Task ::
Report each line of the records below that uses the word "activity".

==== The data ====

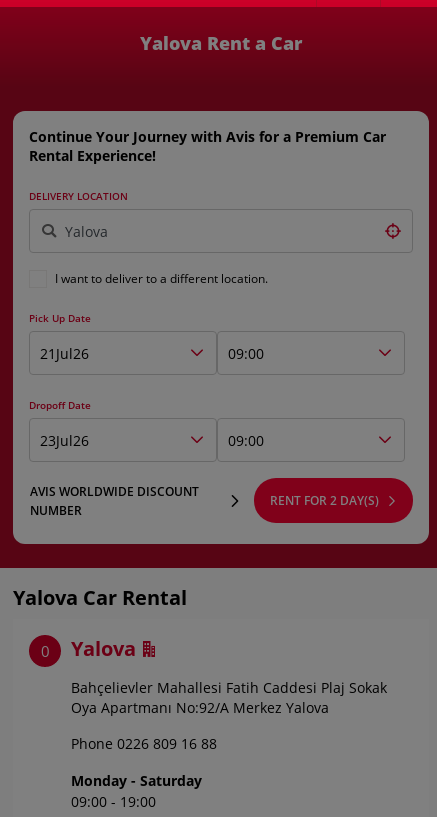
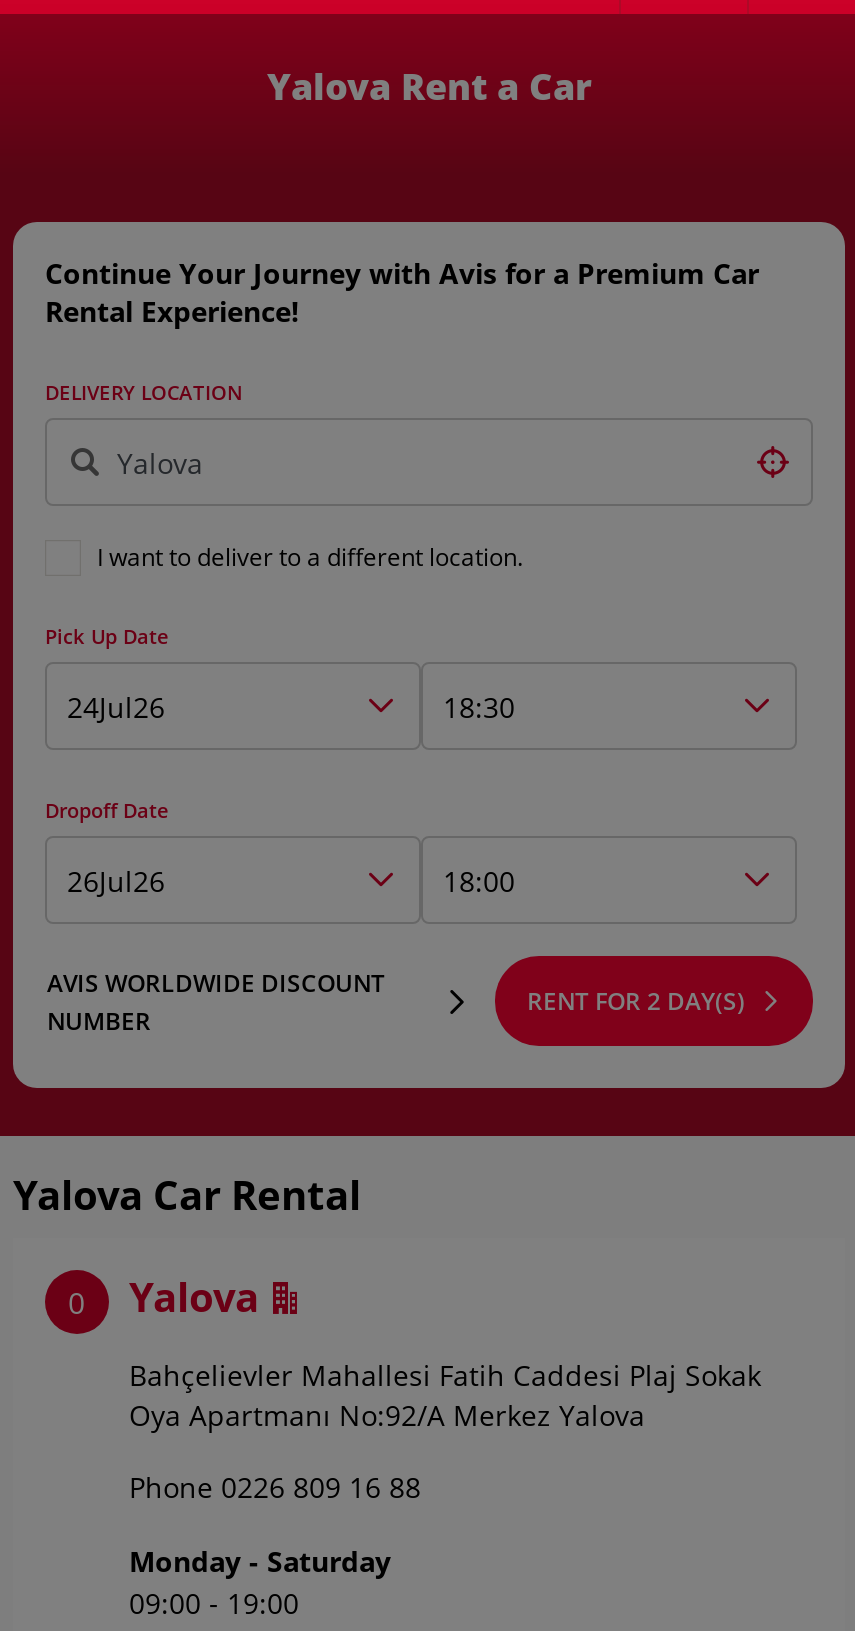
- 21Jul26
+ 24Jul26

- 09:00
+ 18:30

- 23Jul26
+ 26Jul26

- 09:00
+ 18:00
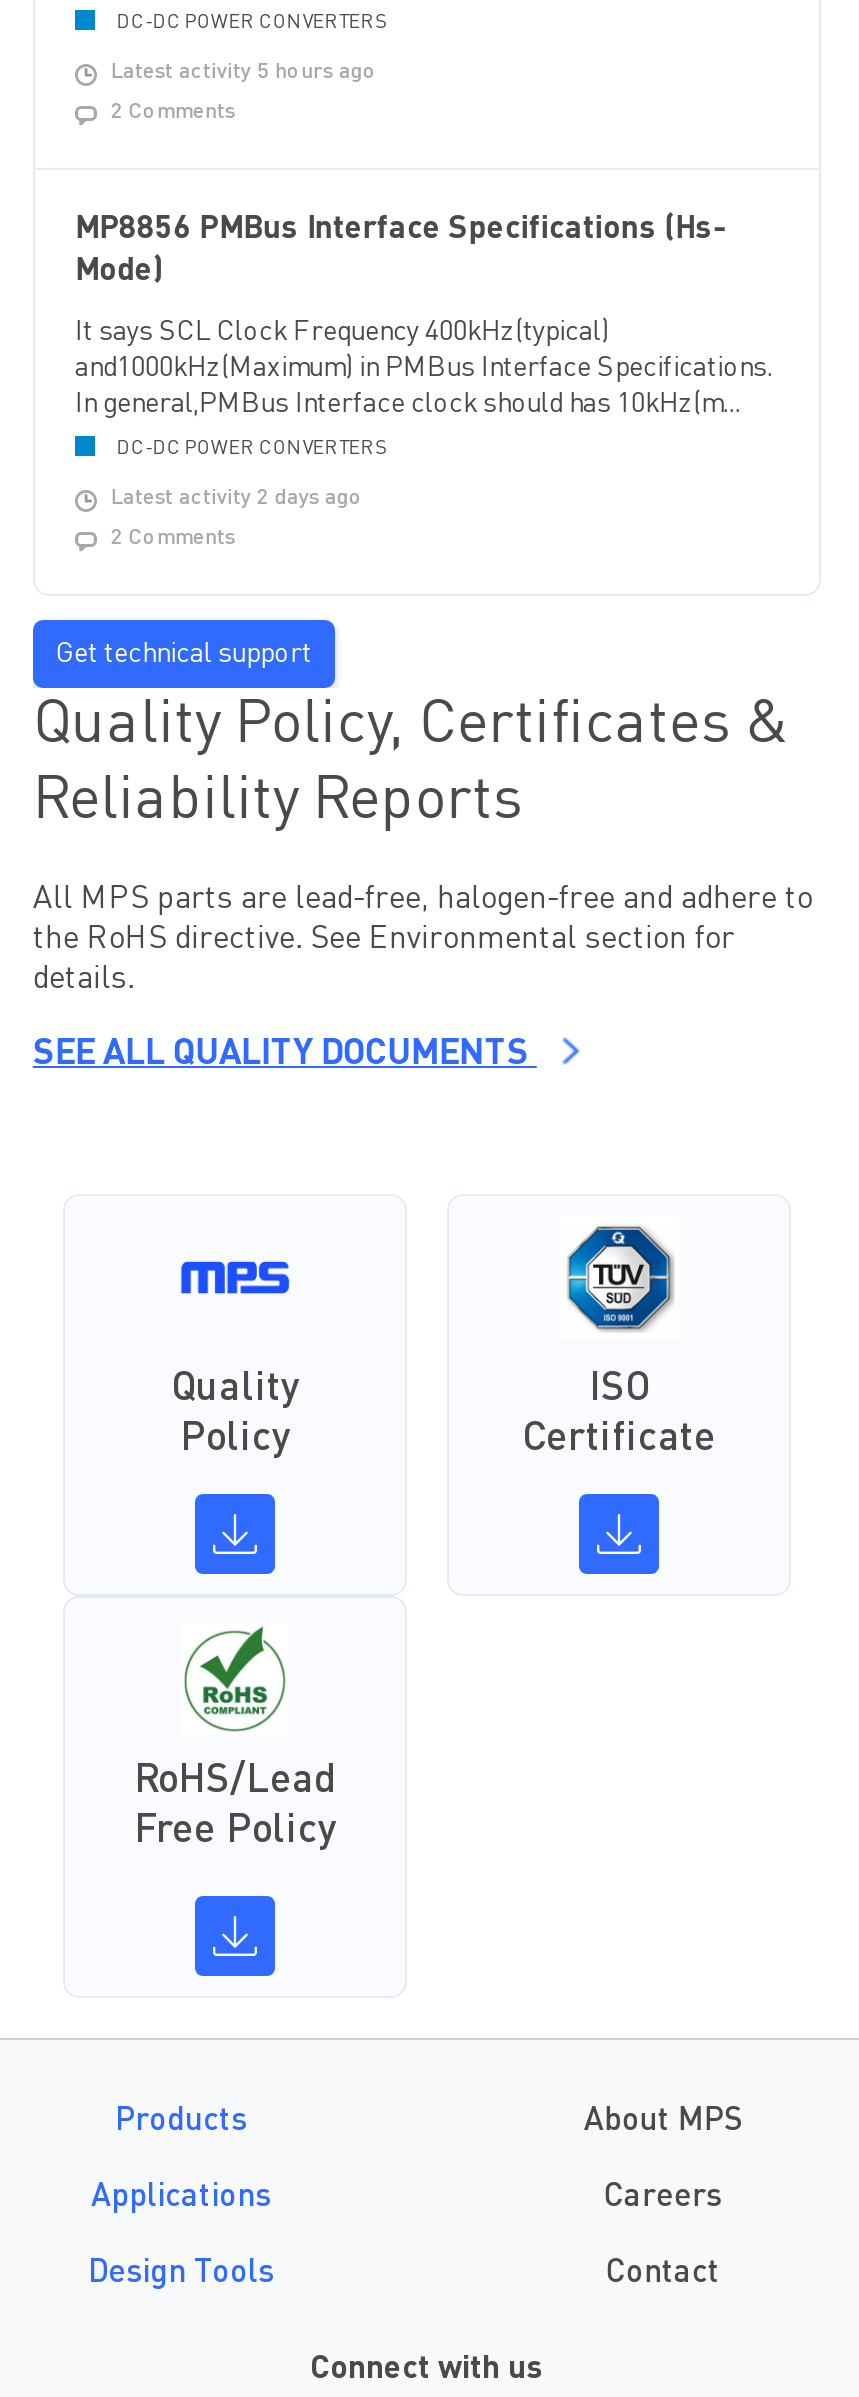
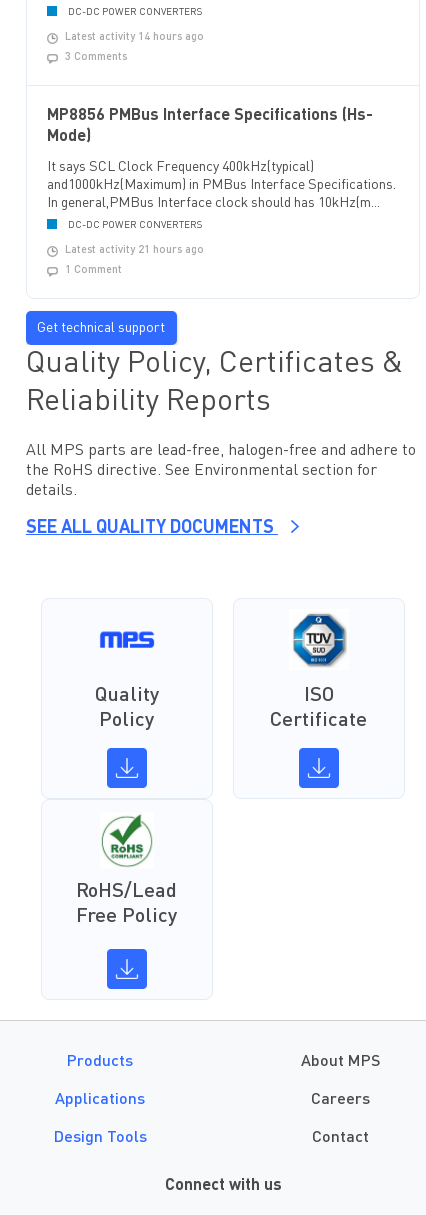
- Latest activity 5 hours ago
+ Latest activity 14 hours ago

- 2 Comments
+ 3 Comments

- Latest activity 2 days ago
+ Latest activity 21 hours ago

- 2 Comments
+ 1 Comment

====
==== The data ====

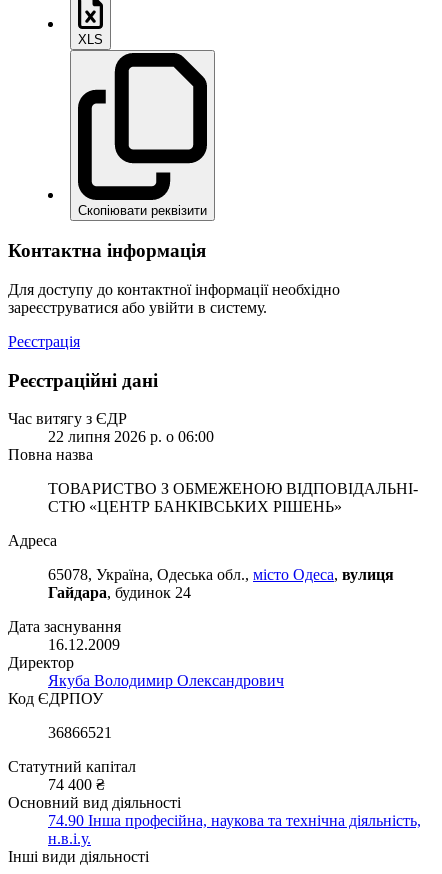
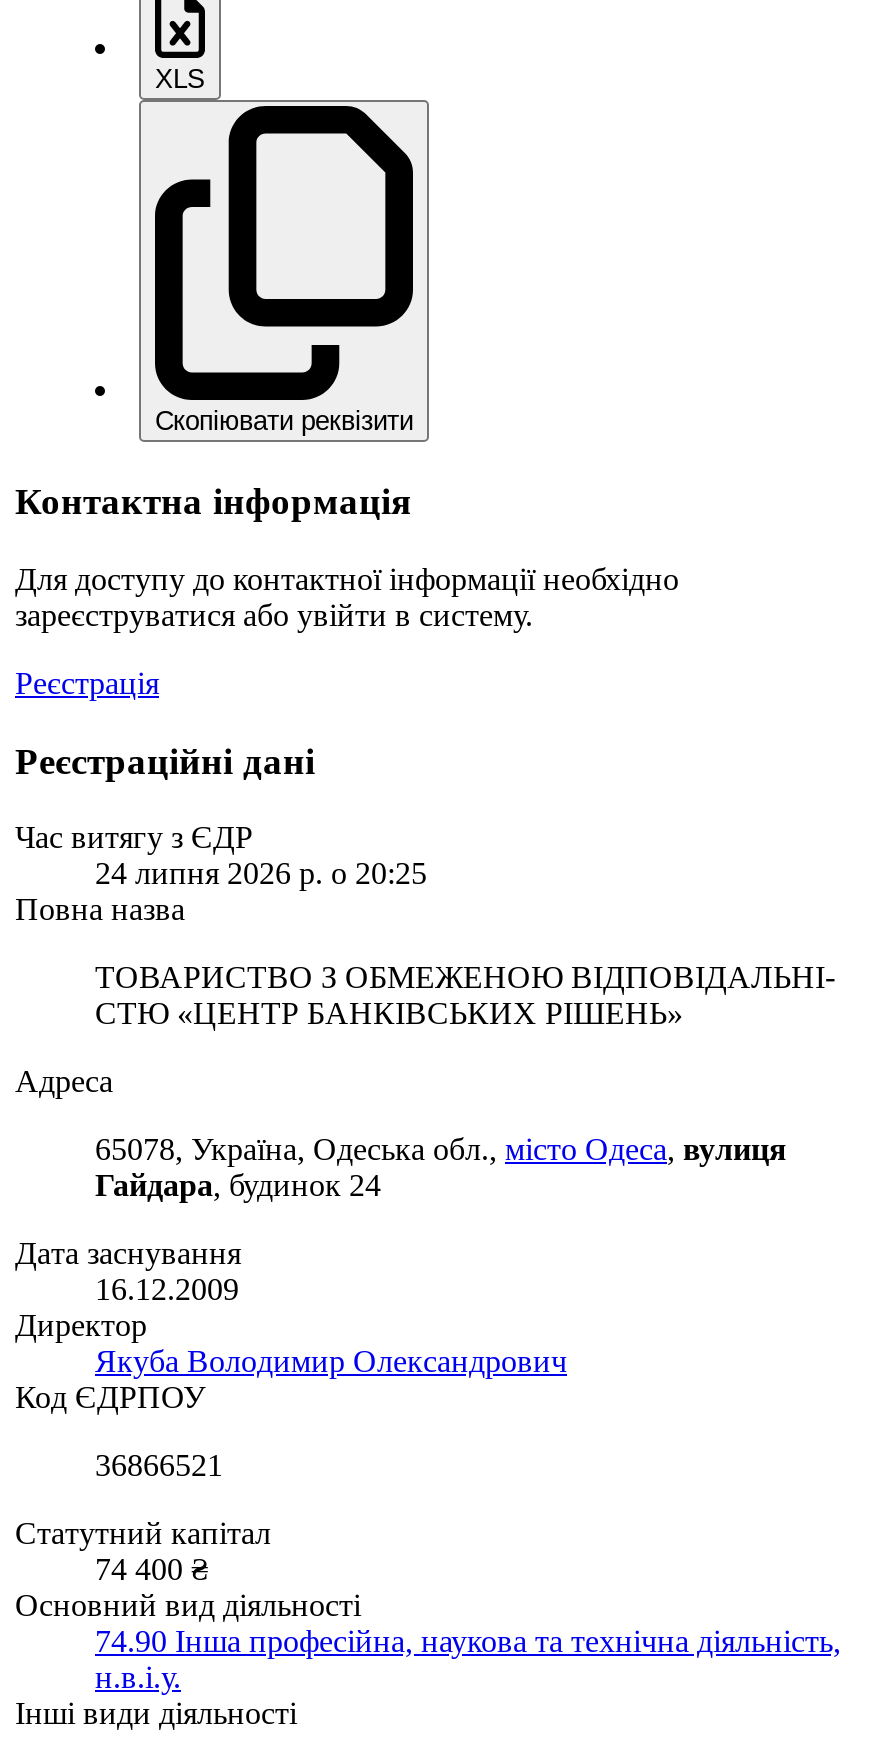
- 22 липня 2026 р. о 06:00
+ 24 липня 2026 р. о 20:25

====

Solution to this task ::
- Latest activity 5 hours ago
+ Latest activity 14 hours ago
- Latest activity 2 days ago
+ Latest activity 21 hours ago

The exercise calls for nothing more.